Palmer spricht nicht in unserem Namen

Gerlinde Strasdeit, Fraktionsvorsitzende im Gemeinderat

Liebe Kolleginnen und Kollegen,
Der Oberbürgermeister ist Vorsitzender des Tübinger Gemeinderats. Wir sind der Auffassung: mit seinen ständigen medialen Provokationen hat er dem Ansehen der Stadt geschadet. Wir sollten als Rat in aller Sachlichkeit deutlich machen: Er spricht nicht in unserem Namen, wenn er Menschen mit schwarzer Hautfarbe oder Geflüchtete unter Generalverdacht stellt. Der Gemeinderat steht für eine demokratische Integrations- und Bleibekultur. Wenn der OB sich daran nicht hält, ist der Gemeinderat gefragt, das klar zu stellen. Deshalb begrüßen wir Linken die Initiative der SPD und unterstützen den interfraktionellen Antrag.
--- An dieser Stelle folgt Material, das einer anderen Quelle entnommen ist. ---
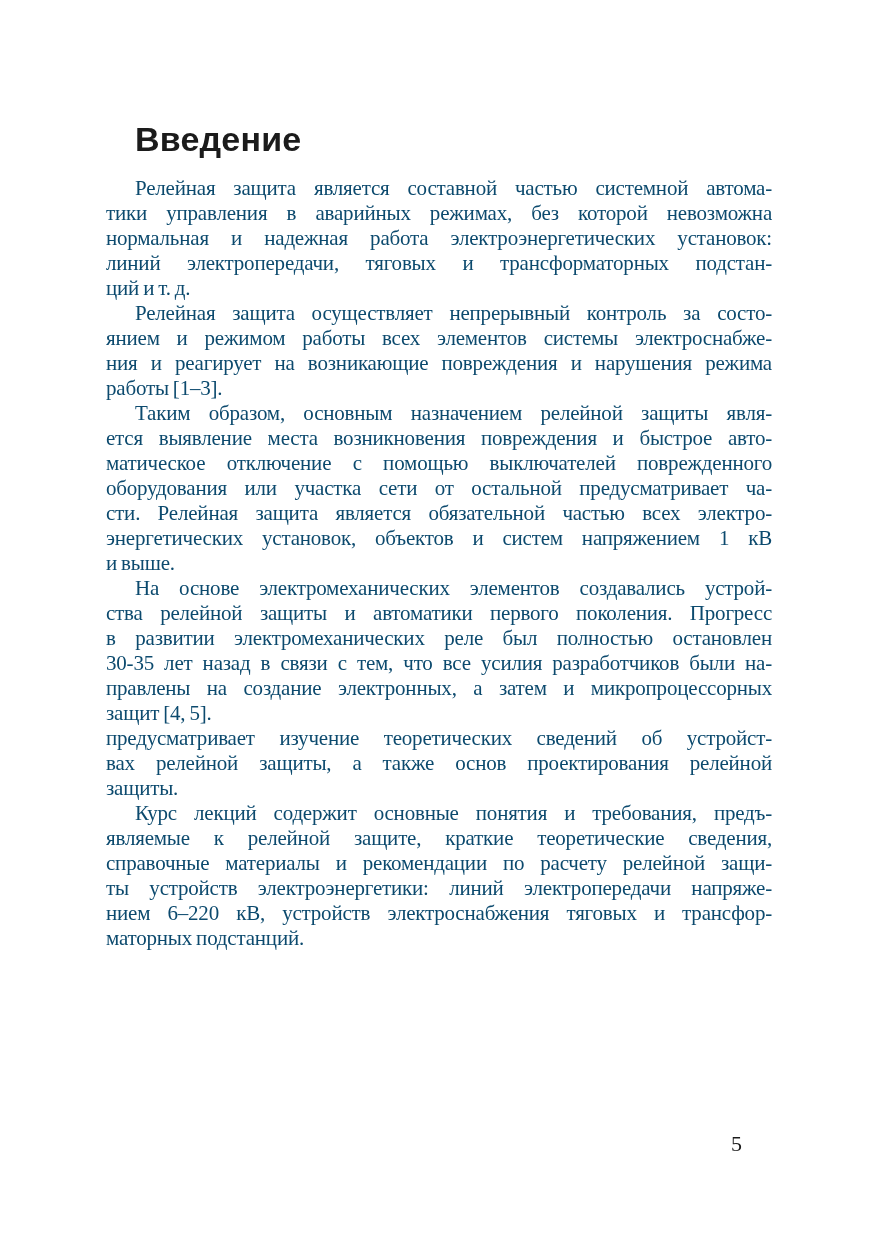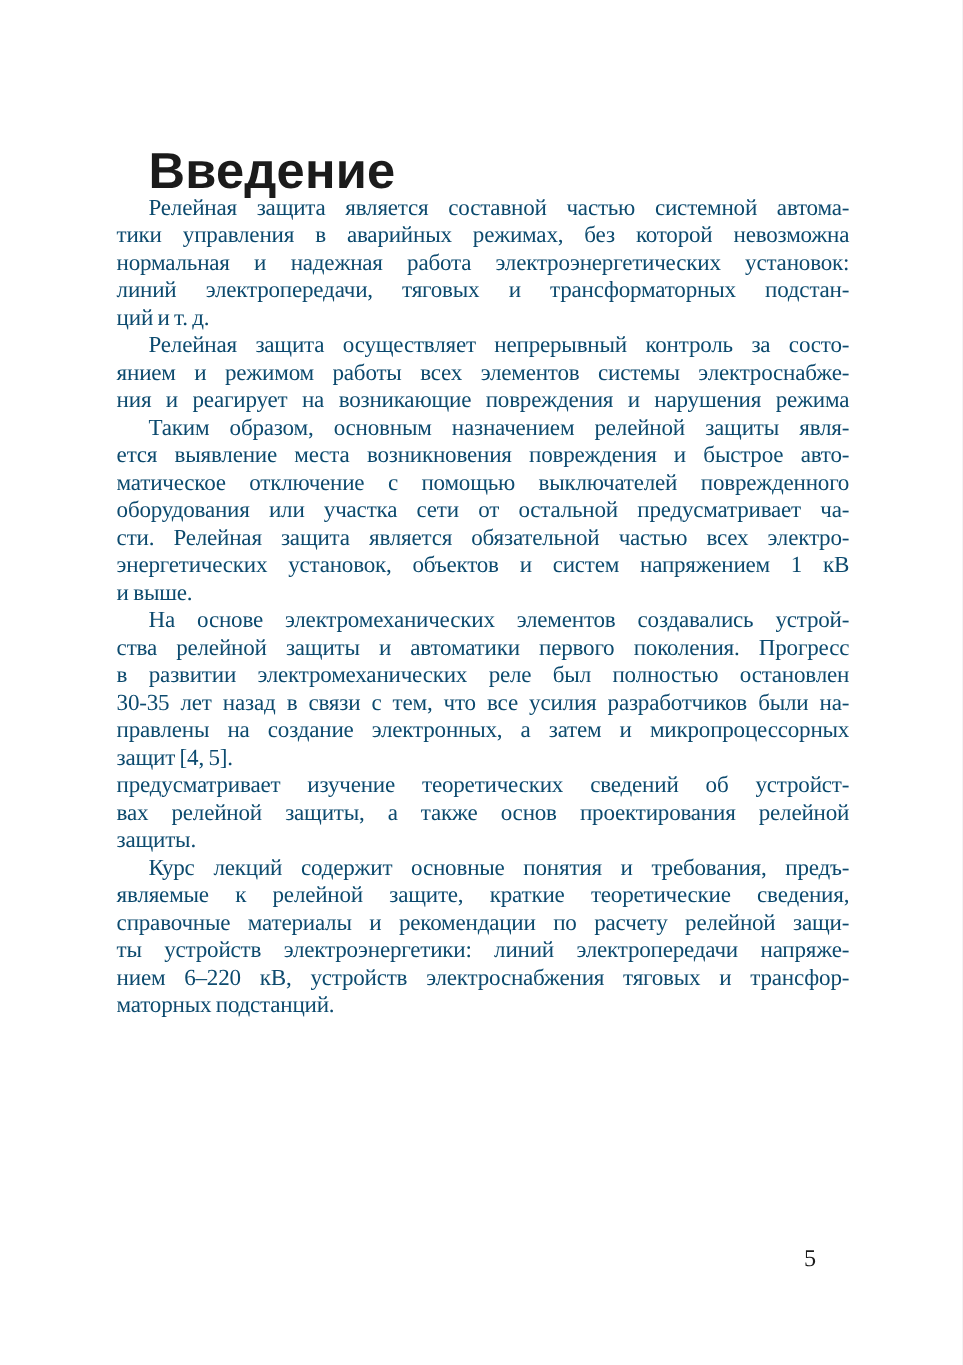--- a/index.html
+++ b/index.html
@@ -13,24 +13,24 @@
     width: 875px;
     height: 1241px;
     background: #ffffff;
     overflow: hidden;
     font-family: "Liberation Serif", serif;
     color: #141414;
   }
   .heading {
     position: absolute;
     left: 135px;
-    top: 104px;
+    top: 96px;
     font-family: "Liberation Sans", sans-serif;
     font-weight: 700;
-    font-size: 46px;
+    font-size: 34px;
     line-height: 40px;
     letter-spacing: 0.2px;
     color: #1b1b1b;
   }
   .body-text {
     position: absolute;
     left: 106px;
     top: 176px;
     width: 666px;
     font-size: 21px;
@@ -71,20 +71,21 @@
 
   <div class="body-text" id="body-text">
       <div class="line first">Релейная защита является составной частью системной автома-</div>
       <div class="line">тики управления в аварийных режимах, без которой невозможна</div>
       <div class="line">нормальная и надежная работа электроэнергетических установок:</div>
       <div class="line">линий электропередачи, тяговых и трансформаторных подстан-</div>
       <div class="line last">ций и т. д.</div>
       <div class="line first">Релейная защита осуществляет непрерывный контроль за состо-</div>
       <div class="line">янием и режимом работы всех элементов системы электроснабже-</div>
       <div class="line">ния и реагирует на возникающие повреждения и нарушения режима</div>
+      <div class="line last">работы [1–3].</div>
       <div class="line first">Таким образом, основным назначением релейной защиты явля-</div>
       <div class="line">ется выявление места возникновения повреждения и быстрое авто-</div>
       <div class="line">матическое отключение с помощью выключателей поврежденного</div>
       <div class="line">оборудования или участка сети от остальной предусматривает ча-</div>
       <div class="line">сти. Релейная защита является обязательной частью всех электро-</div>
       <div class="line">энергетических установок, объектов и систем напряжением 1 кВ</div>
       <div class="line last">и выше.</div>
       <div class="line first">На основе электромеханических элементов создавались устрой-</div>
       <div class="line">ства релейной защиты и автоматики первого поколения. Прогресс</div>
       <div class="line">в развитии электромеханических реле был полностью остановлен</div>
Liebe Kolleginnen und Kollegen der Grünen,
Ich kann nicht verstehen, warum ihr diesen Antrag nicht unterstützen könnt. Wochenlang beherrschten Eure Stellungnahmen zu diesen Äußerungen die Schlagzeilen und Leserbriefseiten des Tagblatts – auch ihr habt mehrmals dazu Stellung bezogen und euch medial und landesweit kritisch geäußert. Auf Parteitagen und Gremiensitzungen der Partei die Backen aufzublasen und dann hier nicht zu pusten macht euch unglaubwürdig.

Das betrachte ich als Missachtung des Gemeinderats. Das Ansehen der Stadt ist doch keine innerparteiliche Angelegenheit. Wir sind der Meinung, die Debatte um Rassismus und Pauschalbeschimpfung von Geflüchteten, die Migrationsdebatte, die Debatte über Integration und die medialen Botschaften des OB gehören auch in dieses Gremium.
Ja, wir sind der Meinung, dass die Menschenrechtscharta der Vereinten Nationen fundamentalen Charakter hat, fundamental, weil die Menschenrechte überall auf der Welt gelten und für alle Menschen Gültigkeit haben. Der Oberbürgermeister einer weltoffenen Stadt muss da unmissverständlich sein.

Herr Palmer, nehmen Sie sich ein Beispiel am Bürgermeister von Palermo, der trotz der großen Probleme seiner Stadt an diesen fundamentalen Werten beispielhaft festhält.
Und Herr Oberbürgermeister, ja – es stimmt, es besteht immer auch die Gefahr, dass der Begriff „Menschenrechte“ missbräuchlich verwendet wird. Sie selbst haben sich das vorzuwerfen.
Ich erinnere daran: Sie selbst haben den völkerrechtswidrigen Krieg der NATO gegen Jugoslawien gerechtfertigt und in ihrer Partei mit durchgesetzt. Sie selbst haben im Namen der Menschenrechte den Krieg gegen Afghanistan gerechtfertigt.

Liebe Kolleginnen und Kollegen,
In der vorliegenden Resolution steht nicht mehr und nicht weniger, als das, was wir selbstverständlich von unserem Stadtoberhaupt erwarten können:
Dass er sein Handeln und Reden und Verhalten darauf ausrichtet, dass sich alle Menschen in unserer Stadt, egal welcher Herkunft, Nationalität und Hautfarbe sie sein mögen, sich hier als geachtet und willkommen fühlen können. Und dass er Fremdenfeindlichkeit entschieden entgegentritt statt dabei hilft, das hoffähig zu machen.